"Devletin çocuk haklarına yönelik bütüncül bir politikası yok"

Ankara Barosu Çocuk Hakları Merkezi Başkanı Avukat Hilal Çelik, çocuk haklarına yönelik bütüncül bir devlet politikası olmadığını belirtti Çelik, "Çocuk hak ihlallerini önleme politikalarının en sağlıklısı danışmanlık hizmetleri; çocuk danışmanlığı, aile danışmanlığı. Bu anlamda nitelikli ve yeterli personel istihdamı hem Aile ve Sosyal Politikalar Bakanlığı hem Milli Eğitim Bakanlığı bünyesinde çok önemli" dedi.

Çocuklar, ekonomik, psikolojik ve fiziksel olarak istismar ediliyor. Türkiye’de hala çocuk işçiliği, erken yaşta evlilik, suça itilen çocuklar, cinsel istismar sorunları çözüme kavuşturulmadı.

Bağımsız İletişim Ağı (Bianet) Erkek Şiddeti Çetelesi verilerine göre, 2022’in üç ayında en az 65 çocuk istismar edildi; 18 çocuk da öldürüldü. 31 Mart 2022 tarihli Adalet Bakanlığı Ceza İnfaz Kurumları mevcutlarına göre, 670 çocuk hükümlü, bin 406 çocuk da tutuklu. Cezaevlerinde toplamda iki bin 76 çocuk bulunuyor.

Ankara Barosu Çocuk Hakları Merkezi Başkanı Avukat Hilal Çelik, ANKA Haber Ajansı’na Türkiye’de çocuk hakları ve yaşanan hak ihlallerine ilişkin değerlendirmelerde bulundu.

Çelik, şunları söyledi:

“ÇOCUK HAK İHLALLERİ TOPLUMSAL BİR SORUN”

“Ülkenin mevcut durumunda çocuk haklarına yönelik bütüncül bir politika olduğunu söyleyemiyoruz.

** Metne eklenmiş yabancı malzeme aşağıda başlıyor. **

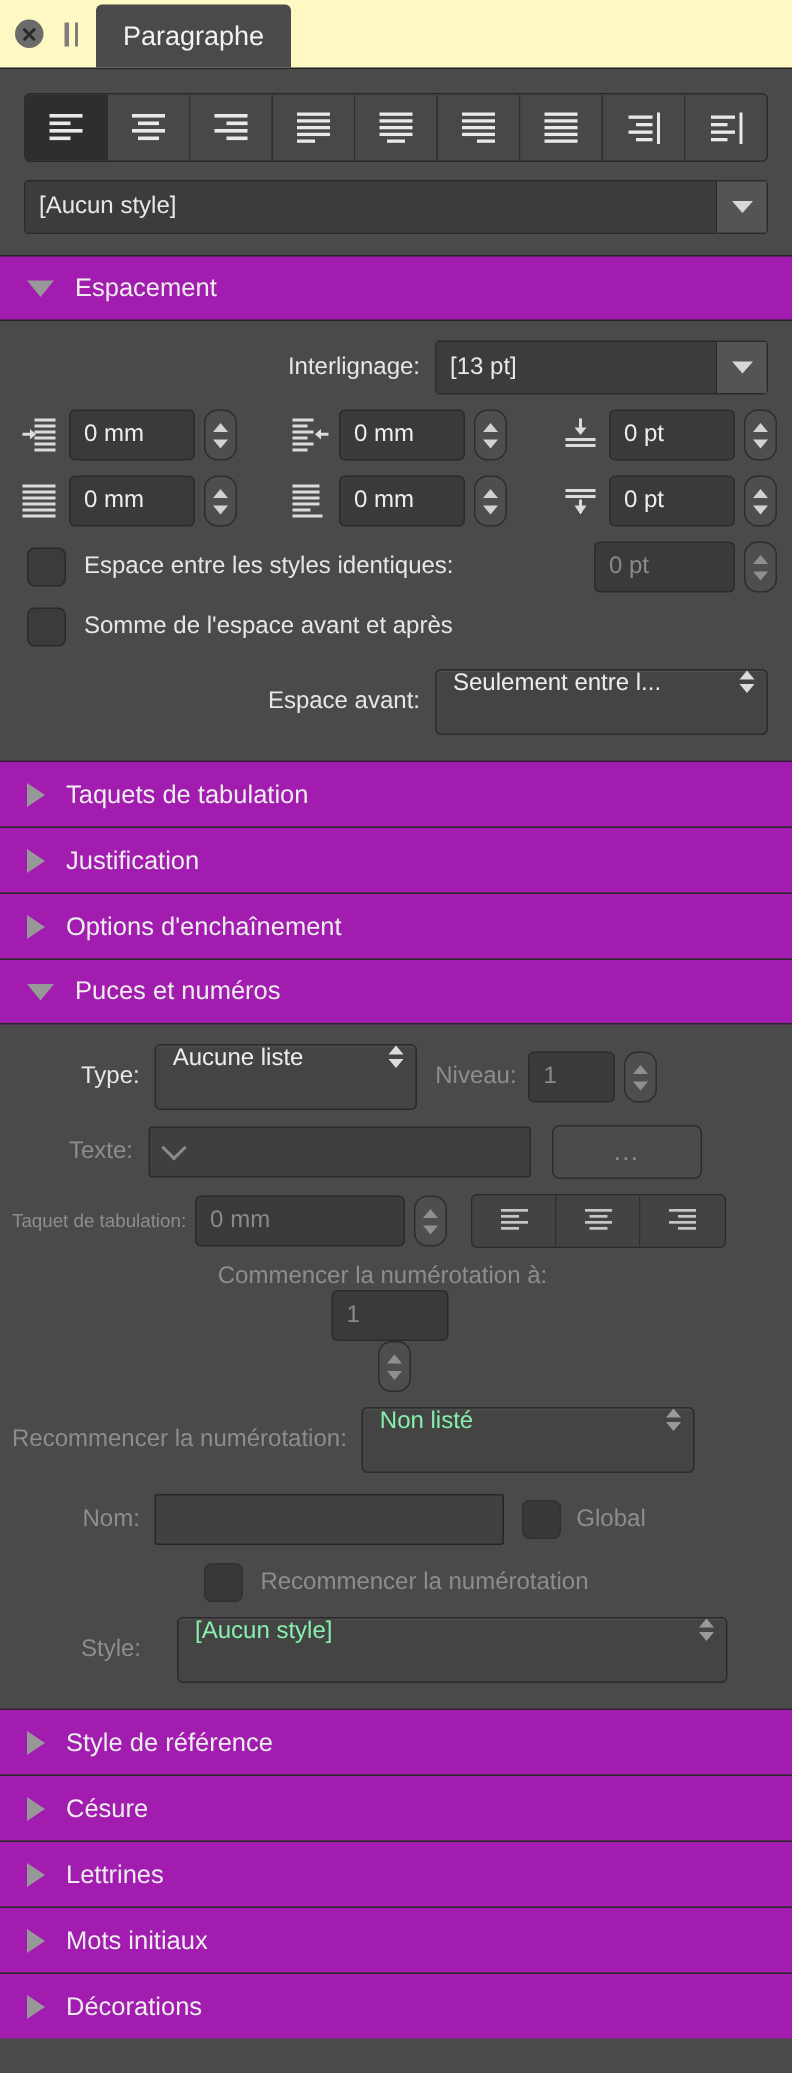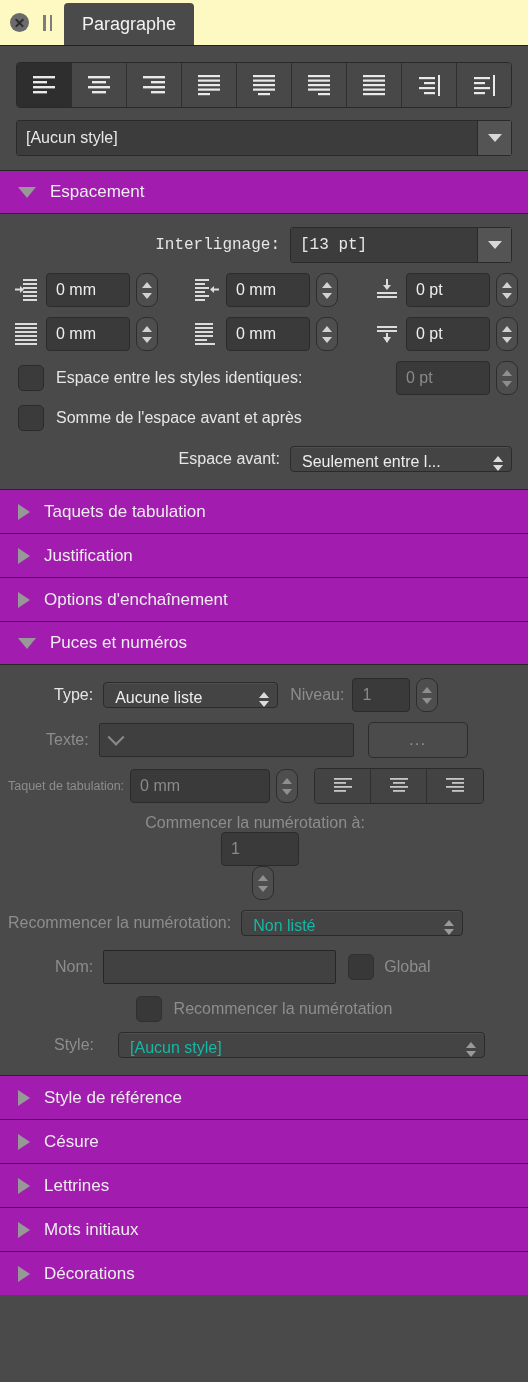"Interlignage:" div.row { font-family: Liberation Mono, monospace -> none }
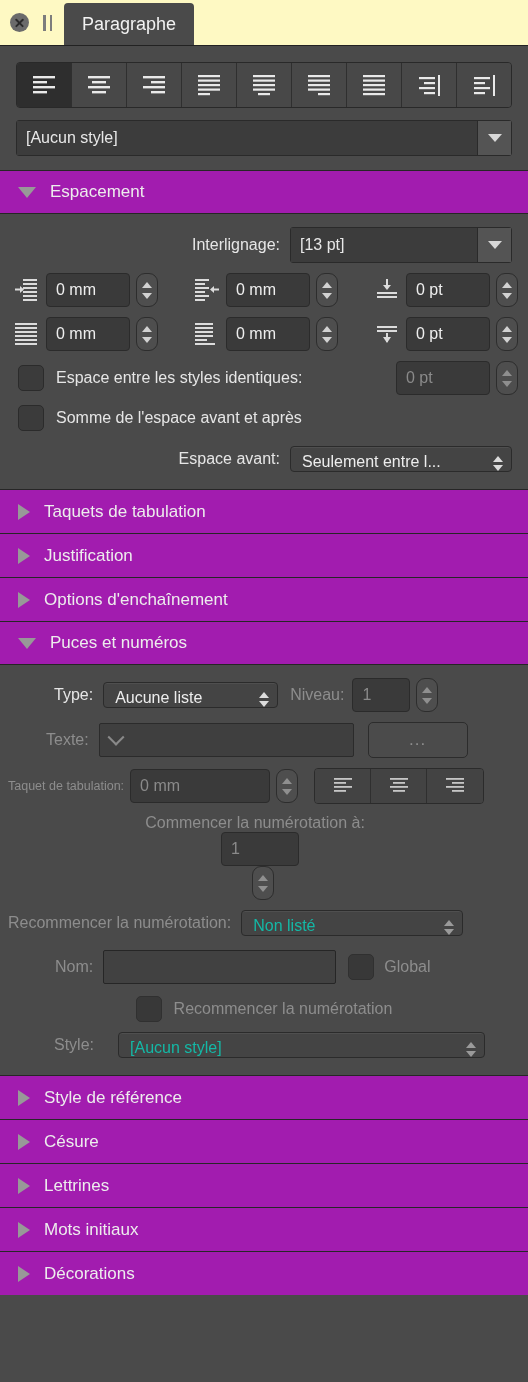"Seulement entre l..." .popup { align-items: flex-end -> flex-start; height: 26px -> 44px }
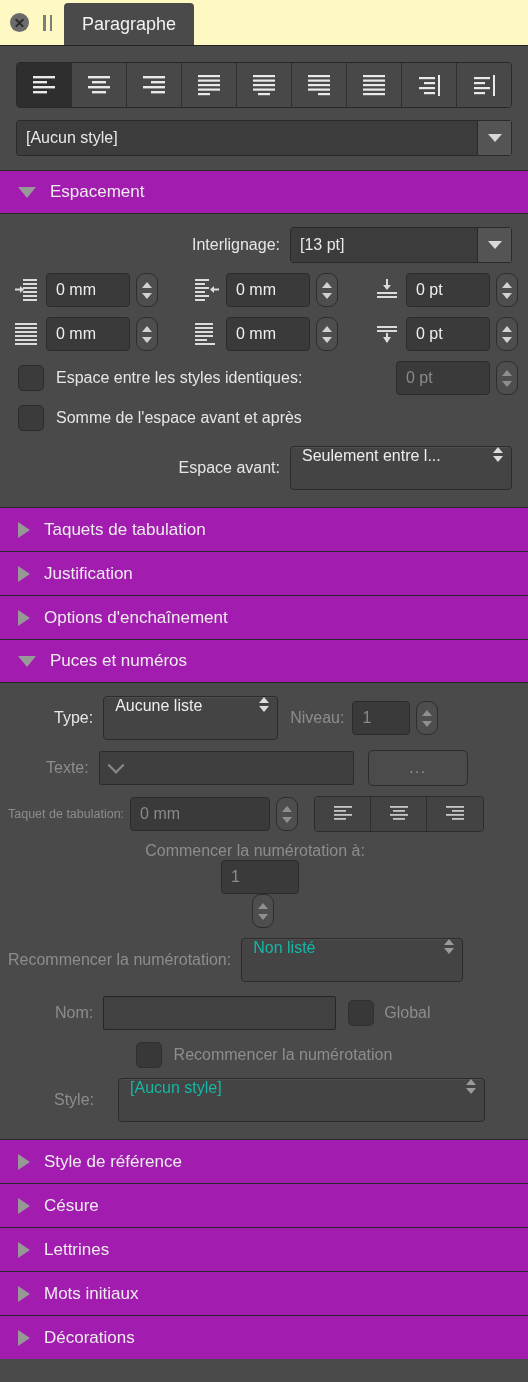"Non listé" .popup.dim { color: #14b8a6 -> #86efac }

Ama bu sadece devlet politikasıyla da tartışabileceğimiz bir alan değil. Topyekûn toplumsal bir sorun; sosyolojik, psikolojik, eğitsel boyutları var. Toplumun her kesiminin kendi üzerine düşeni yapması gerek ki hak ihlallerinin giderilmesi için bir yol alabilelim.

“ÇOCUK İŞÇİLER İNSAN ONURUNA AYKIRI ŞARTLARDA ÇALIŞTIRILIYOR”

Çocuk işçiliği sorununda çocukların insan onuruna aykırı, ağır şartlarda çalıştırılması söz konusu. Mesela sokakta çalıştırılan dilendirilen çocuklar var. Bu çocuklar hem sağlık alanında çok büyük risk altındalar hem cinsel istismar riskleri diğer çocuklara göre çok yüksek hem eğitim hak ihlalleri zaten ortada. Ülkemizde mevsimlik tarım göçü sorunu var o nedenle çocuk işçiliği konusunda burada çalıştırılan çocuklar da var. Bunların eğitim hak ihlalleri pek görülmüyor.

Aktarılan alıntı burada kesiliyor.